Das FG Düsseldorf bezweifelt auch, dass Art. 172 Abs. 1 und 2 UZK-DelVO mit höherrangigem Unionsrecht vereinbar ist. Zu beachten ist, dass Ermächtigungsnormen für den Erlass von Art. 172 Abs. 1 und 2 UZK-DelVO die Art. 24 Buchst. d und 212 Buchst. a UZK sein könnten. Es hätte jedoch hinreichend deutlich gemacht werden müssen, dass die Kommission insbesondere auch ermächtigt werden sollte, die Voraussetzungen für die rückwirkende Erteilung einer Bewilligung (Art. 211 Abs. 2 UZK) u.a. für das Verfahren der aktiven Veredelung nach Art. 211 Abs. 1 lit. a UZK im Einzelnen festzulegen. Es ist daher zweifelhaft, ob die Bestimmungen von Artikel 172 Absätze 1 und 2 UZK-DelVO in den durch den Basisrechtsakt vorgegebenen Rechtsrahmen passen. Das Europäische Parlament und der Rat haben (in Art. 211 Abs. 2 UZK) nicht geregelt, bis zu welchem Zeitpunkt die Zollbehörden rückwirkend eine Bewilligung erteilen können. Es ist daher zweifelhaft, ob die Kommission auf der Grundlage von Artikel 24 Buchstabe d und Artikel 212 Buchstabe a UZK befugt war, zu regeln, bis zu welchem Zeitpunkt die Zollbehörden rückwirkend eine Bewilligung für die Verfahren nach Artikel 211 Absatz 1 UZK erteilen können. Außerdem sieht Artikel 211 Absatz 2 UZK nicht vor, dass eine Bewilligung nur in Ausnahmefällen rückwirkend erteilt werden kann.
In seinem Urteil vom 9. Juli 2020 (C-391/19, ECLI:EU:C:2020:547 Rn. 30 ff.) hat der EuGH die Gültigkeit von Art. 172 Abs. 2 der UZK-DelVO nicht in Frage gestellt.
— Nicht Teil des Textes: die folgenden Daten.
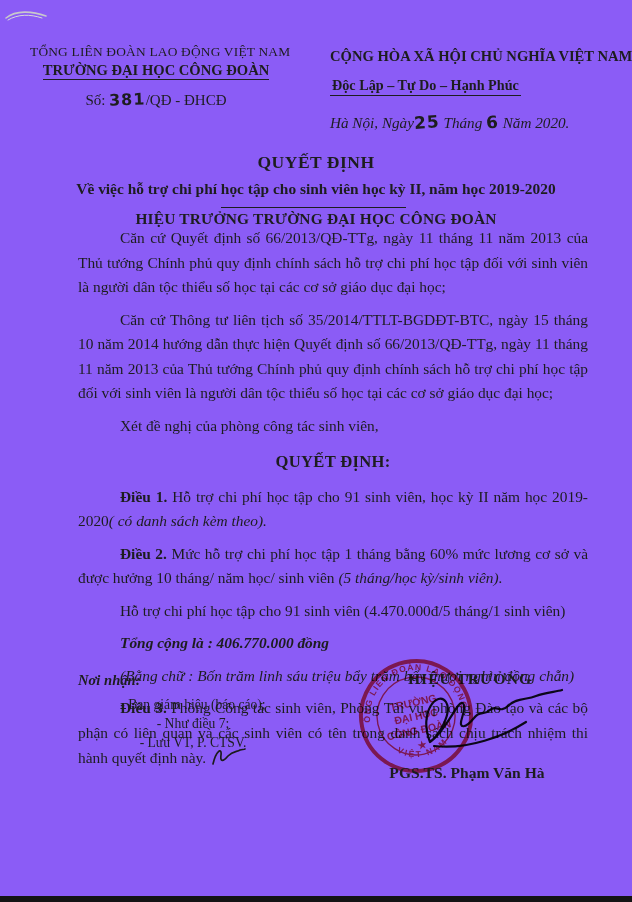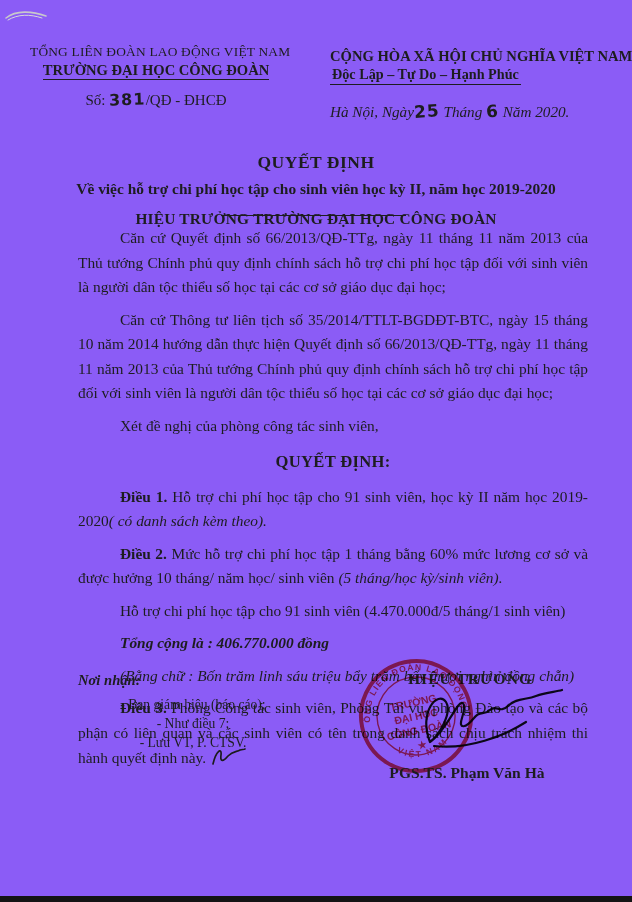--- a/index.html
+++ b/index.html
@@ -18,7 +18,7 @@
         transform:rotate(-2deg);font-size:16px;letter-spacing:1px;}
   .hdr-right{position:absolute;left:330px;top:48px;width:296px;text-align:left;}
   .country{font-size:14.6px;font-weight:bold;white-space:nowrap;}
-  .motto{font-size:14.2px;font-weight:bold;margin-top:1px;display:inline-block;
+  .motto{font-size:14.2px;font-weight:bold;margin-top:12px;display:inline-block;
          border-bottom:1.4px solid #1d1d1f;padding:0 2px 1px;}
   .dateline{margin-top:16px;font-style:italic;font-size:15.2px;white-space:nowrap;}
   .dateline .hand{font-size:17px;transform:rotate(-4deg);font-style:normal;}

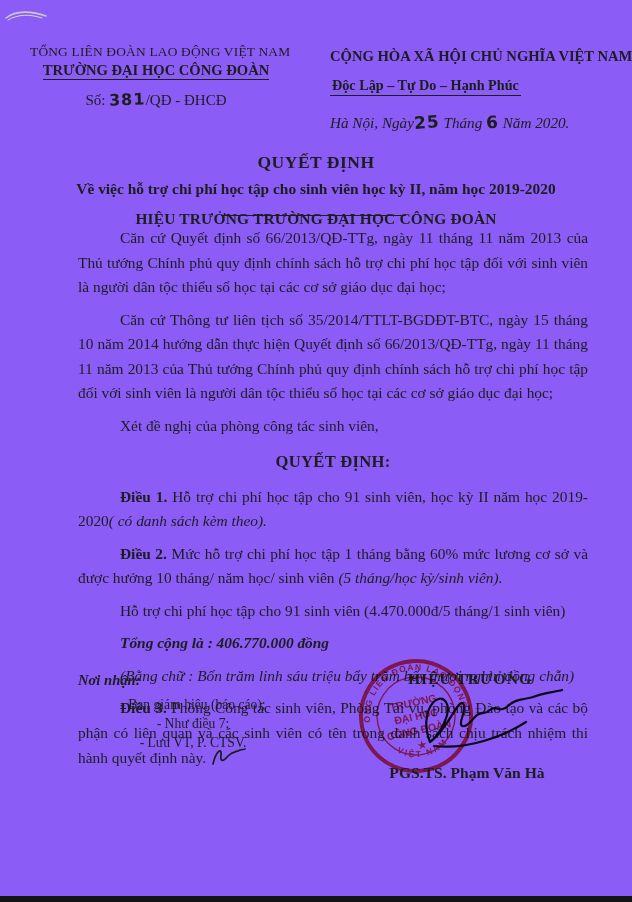--- a/index.html
+++ b/index.html
@@ -26,7 +26,7 @@
   .titles{position:absolute;left:0;top:140px;width:632px;text-align:center;}
   .t-main{font-size:17.5px;font-weight:bold;letter-spacing:.5px;margin-top:12px;}
   .t-sub{font-size:15.4px;font-weight:bold;margin-top:7px;}
-  .t-sub .u{border-bottom:1.4px solid #1d1d1f;padding-bottom:18px;}
+  .t-sub .u{border-bottom:1.4px solid #1d1d1f;padding-bottom:10px;}
   .t-auth{font-size:15.4px;font-weight:bold;margin-top:12px;letter-spacing:.2px;text-align:center;}
   
   .body{position:absolute;left:78px;top:226px;width:510px;font-size:15.4px;

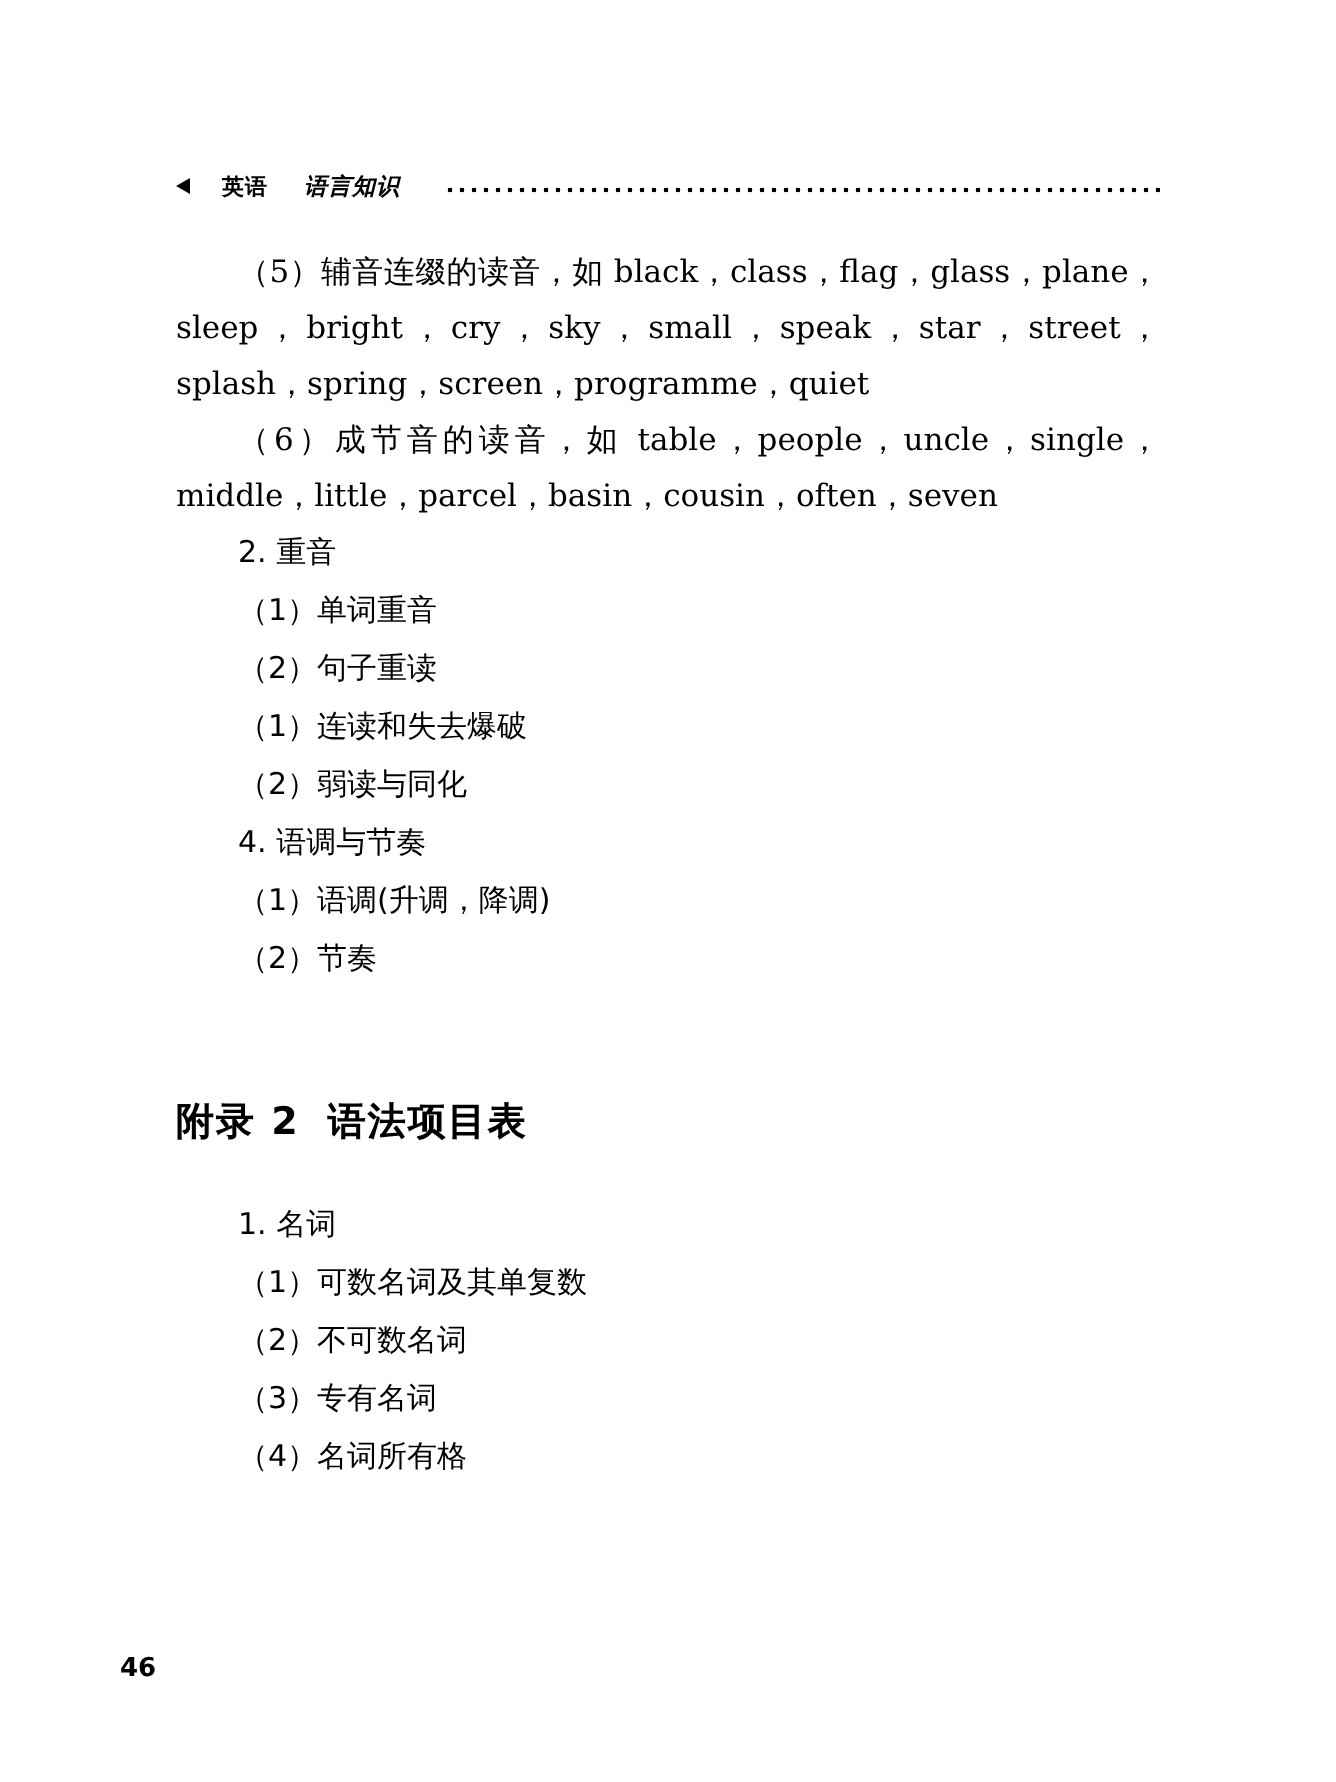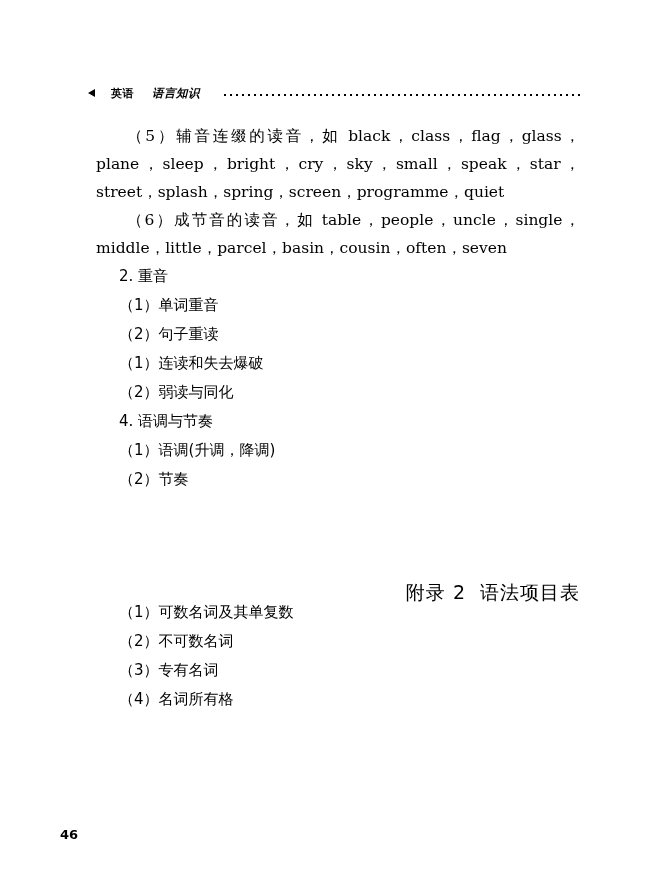--- a/index.html
+++ b/index.html
@@ -76,7 +76,7 @@
     width: 492px;
   }
   p.para {
-    margin: 0 0 0 8px;
+    margin: 0 0 0 0;
     font-size: 15.5px;
     line-height: 28px;
     text-align: justify;

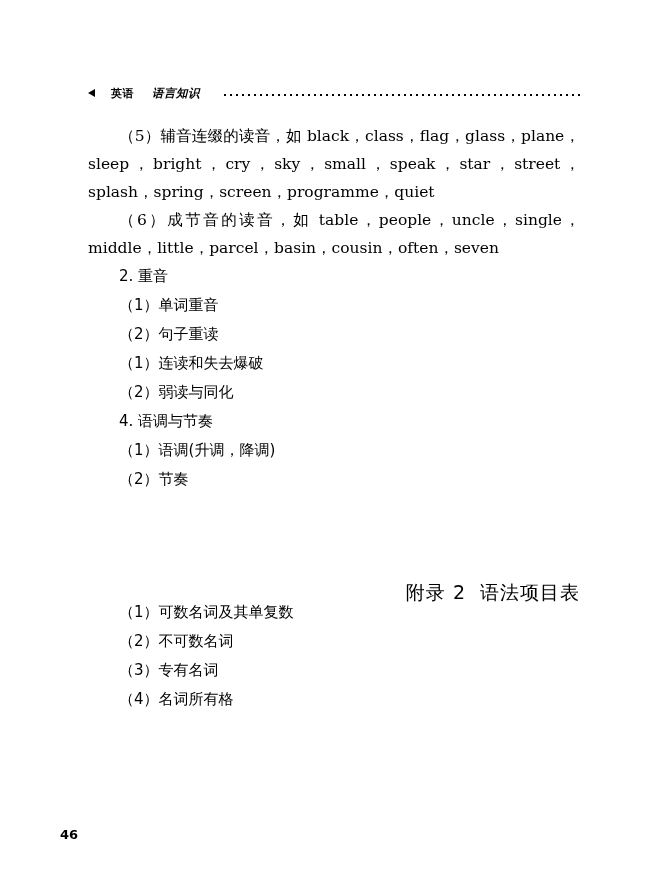--- a/index.html
+++ b/index.html
@@ -101,11 +101,11 @@
   .appendix-title {
     position: absolute;
     left: 88px;
-    top: 580px;
+    top: 548px;
     width: 492px;
-    text-align: right;
+    text-align: left;
     font-family: "DejaVu Sans", "Liberation Sans", sans-serif;
-    font-weight: normal;
+    font-weight: bold;
     font-size: 19px;
     letter-spacing: 1px;
   }

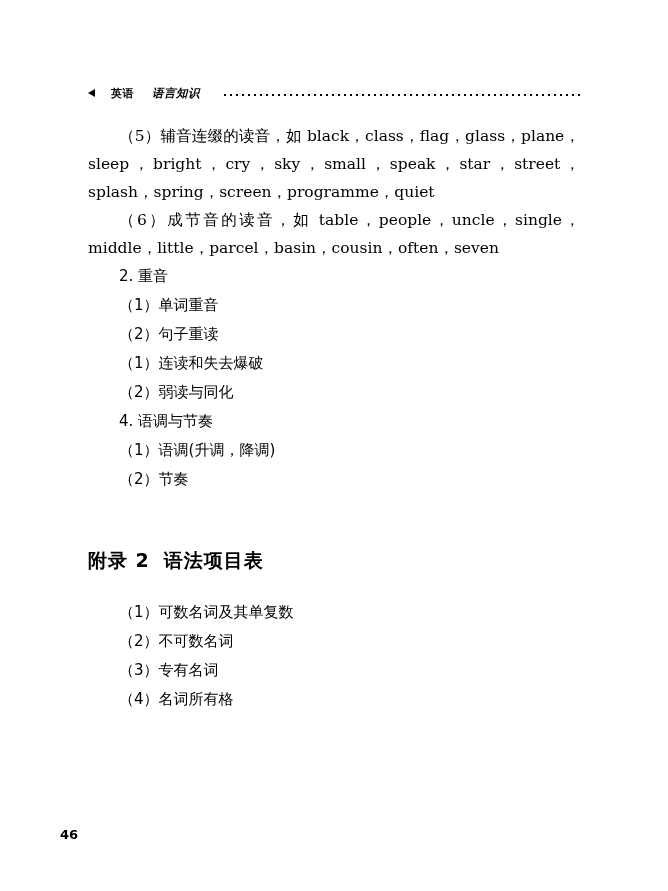--- a/index.html
+++ b/index.html
@@ -170,6 +170,7 @@
   </div>
 
   <div class="content2">
+    <p class="list">1. 名词</p>
     <p class="list">（1）可数名词及其单复数</p>
     <p class="list">（2）不可数名词</p>
     <p class="list">（3）专有名词</p>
Auch in seinem Urteil vom 21. Oktober 2021 (C-825/19, ECLI:EU:C:2021:869 Rn. 43 ff.) hat der EuGH die Wirksamkeit der allgemein geltenden Einjahresfrist in der Bestimmung des Art. 294 Abs. 3 ZK-DVO, die Art. 508 Abs. 3 ZK-DVO entspricht, nicht in Frage gestellt. Allerdings hatten die vorlegenden Gerichte dem EuGH in diesen beiden Vorabentscheidungsverfahren nur Auslegungsfragen, nicht aber Fragen der Gültigkeit vorgelegt. Darüber hinaus ist zweifelhaft, ob die Regelung des Zeitrahmens für die rückwirkende Erteilung einer Zulassung in Art. 172 Abs. 1 und 2 UZK-DelVO den Rechtfertigungsanforderungen für einen solchen Rechtsakt genügt.
Fazit
Im Interesse der Klarheit und Rechtssicherheit sind präzise und umfassende Definitionen in Bezug auf Artikel 172 Absätze 1 und 2 der UZK-DelVO erforderlich, da der Zeitrahmen für die rückwirkende Erteilung einer Bewilligung weitreichende Folgen für die Wirtschaftsbeteiligten und die Zollbehörden der Mitgliedstaaten hat. Die Wirtschaftsbeteiligten und Zollbehörden werden das EuGH-Urteil mit Spannung abwarten. Zwischenzeitlich vergleichbare Fälle sollten seitens der Wirtschaftsbeteiligten bis zur Entscheidung offengehalten werden.